(Supplied material)
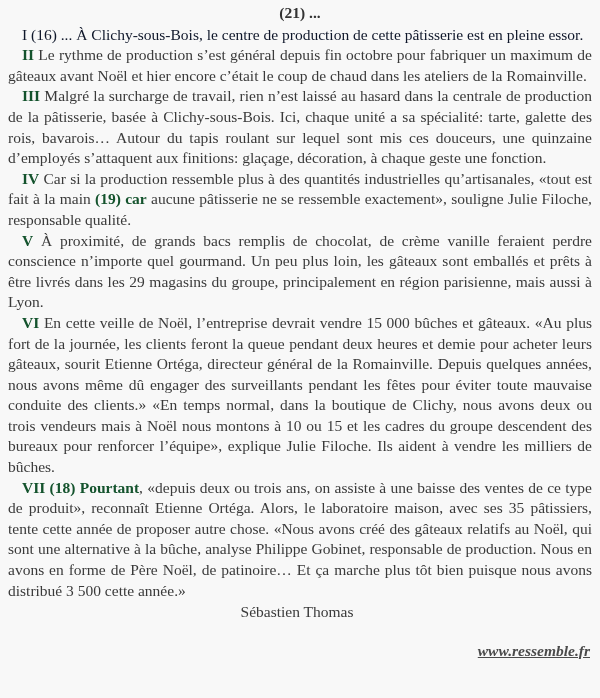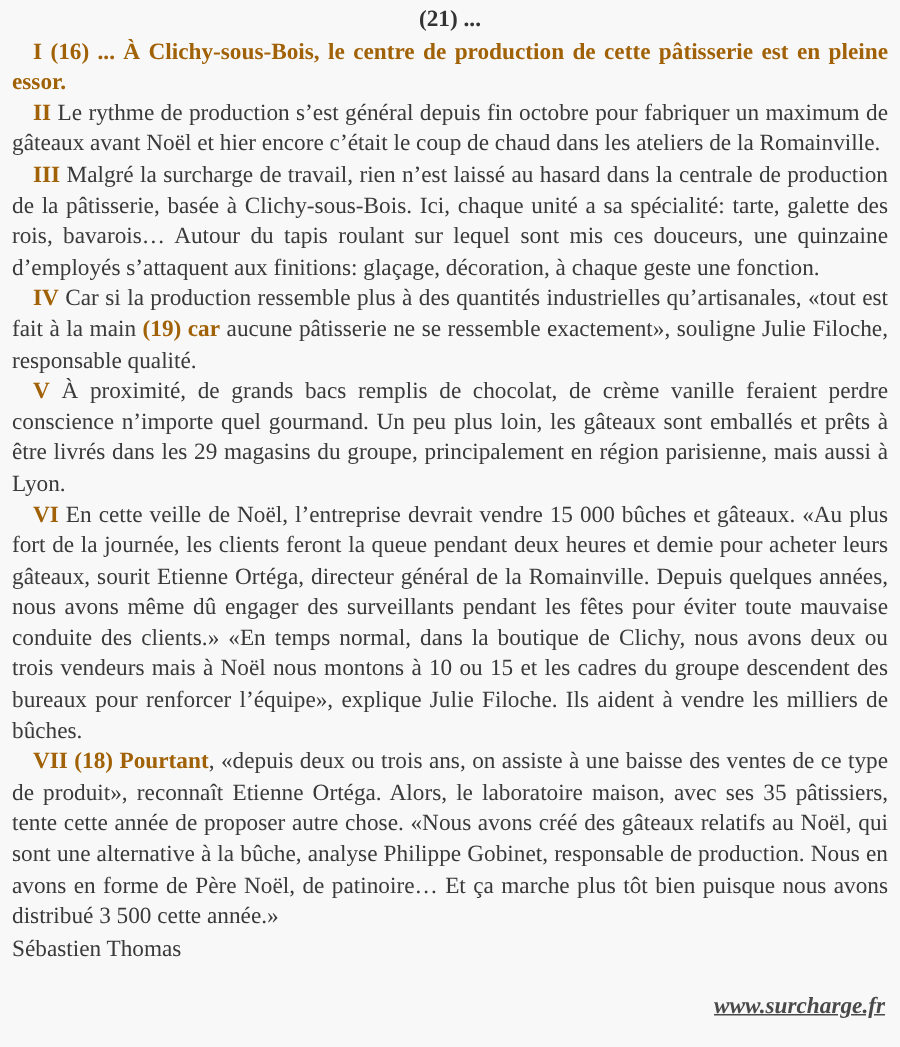--- a/index.html
+++ b/index.html
@@ -30,7 +30,7 @@
     margin: 0;
   }
   p.para b { color: #a16207; }
-  .lead-para { font-weight: bold; color: #a16207; }
+  .lead-para { font-weight: normal; color: #0f172a; }
   .signature {
     text-align: left;
     padding-right: 6px;

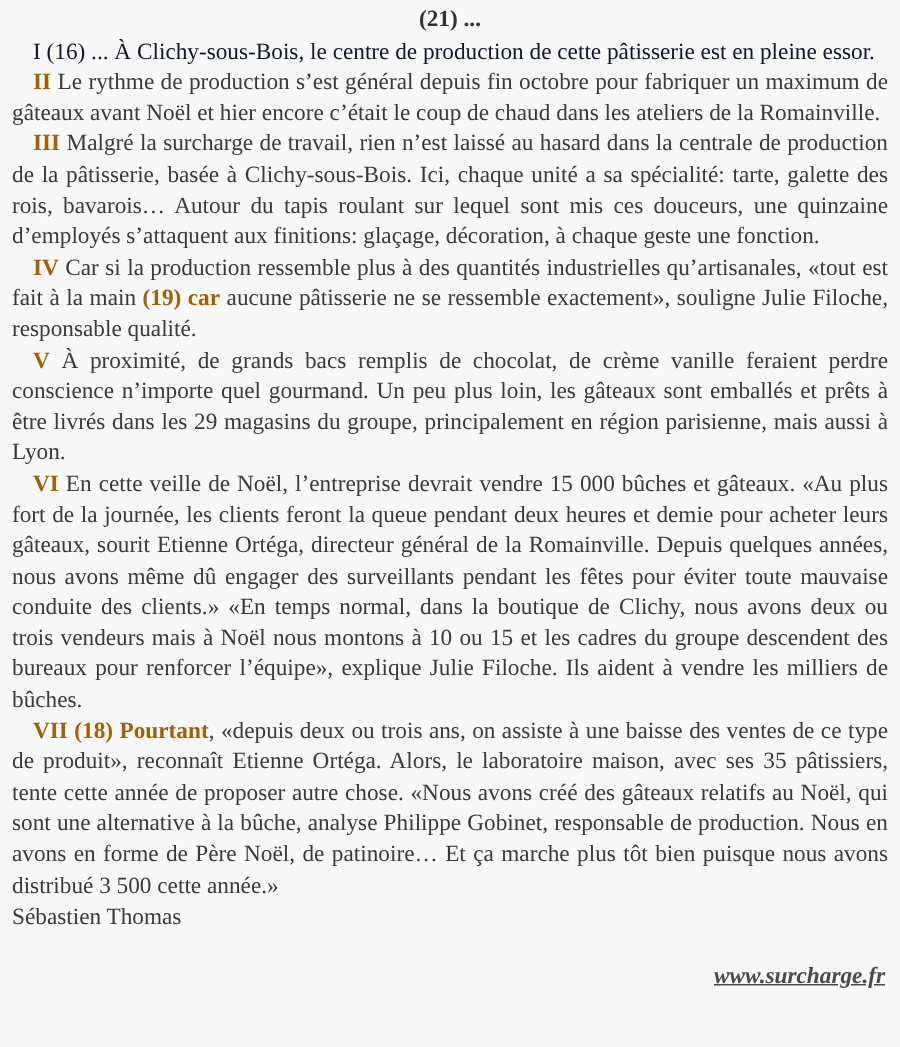--- a/index.html
+++ b/index.html
@@ -29,7 +29,7 @@
     text-indent: 14px;
     margin: 0;
   }
-  p.para b { color: #a16207; }
+  p.para b { color: #14532d; }
   .lead-para { font-weight: normal; color: #0f172a; }
   .signature {
     text-align: left;

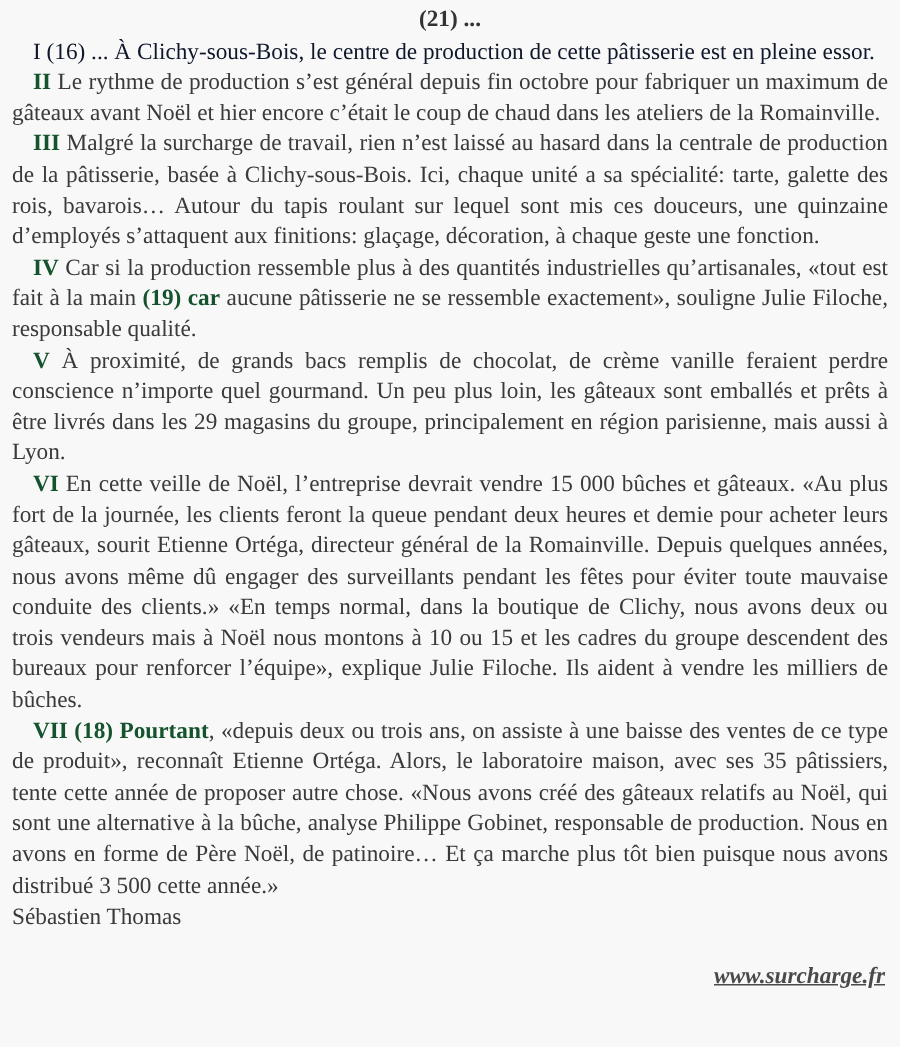--- a/index.html
+++ b/index.html
@@ -32,7 +32,7 @@
   p.para b { color: #14532d; }
   .lead-para { font-weight: normal; color: #0f172a; }
   .signature {
-    text-align: left;
+    text-align: center;
     padding-right: 6px;
     margin-top: 1px;
   }

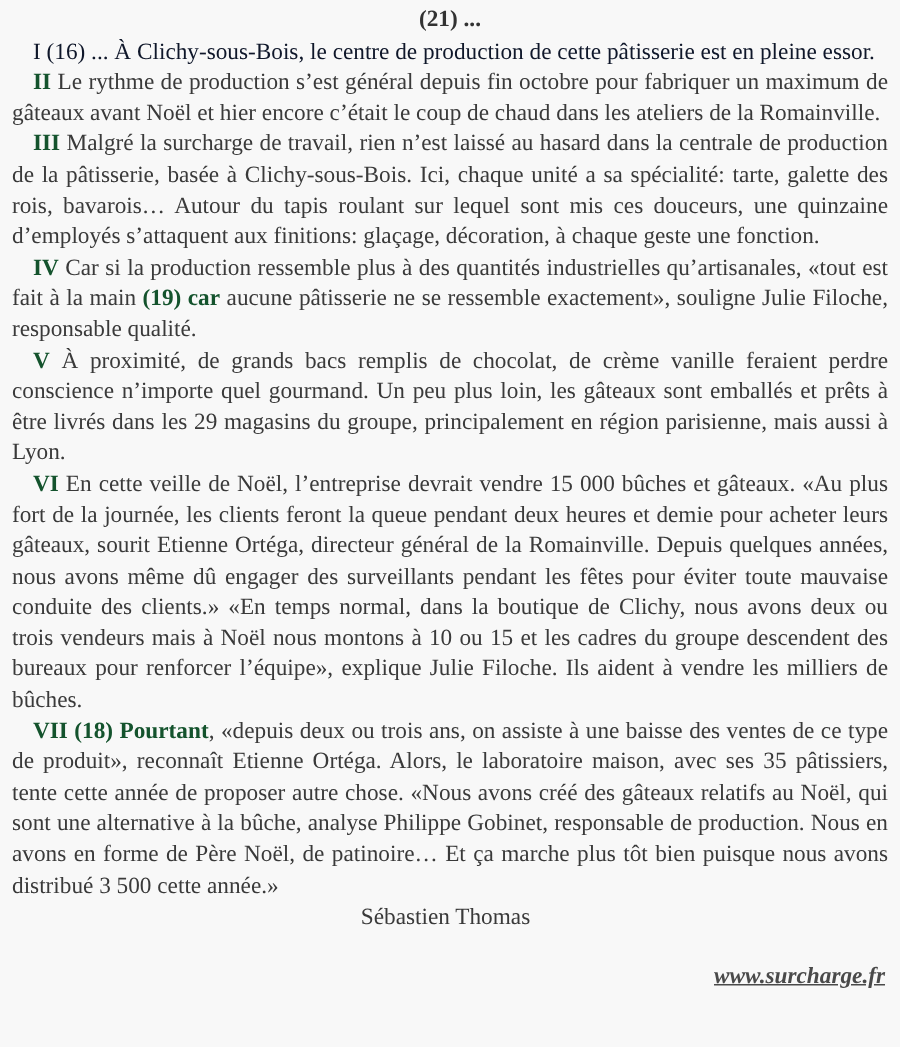--- a/index.html
+++ b/index.html
@@ -72,7 +72,7 @@
 
   <div class="signature">Sébastien Thomas</div>
 
-  <div class="source-row"><span class="source-link">www.surcharge.fr</span></div>
+  <div class="source-row"><span class="source-link">www.ressemble.fr</span></div>
 
 </div>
(End Supplied material)
**Task details**
All that should be printed is the run of lines above from the one with "text-indent: 14px;" through the one with "-32,7 +32,7 @@", both included, exactly as given, with pictures left out.

**Result of this task**
     text-indent: 14px;
     margin: 0;
   }
-  p.para b { color: #a16207; }
+  p.para b { color: #14532d; }
   .lead-para { font-weight: normal; color: #0f172a; }
   .signature {
     text-align: left;

--- a/index.html
+++ b/index.html
@@ -32,7 +32,7 @@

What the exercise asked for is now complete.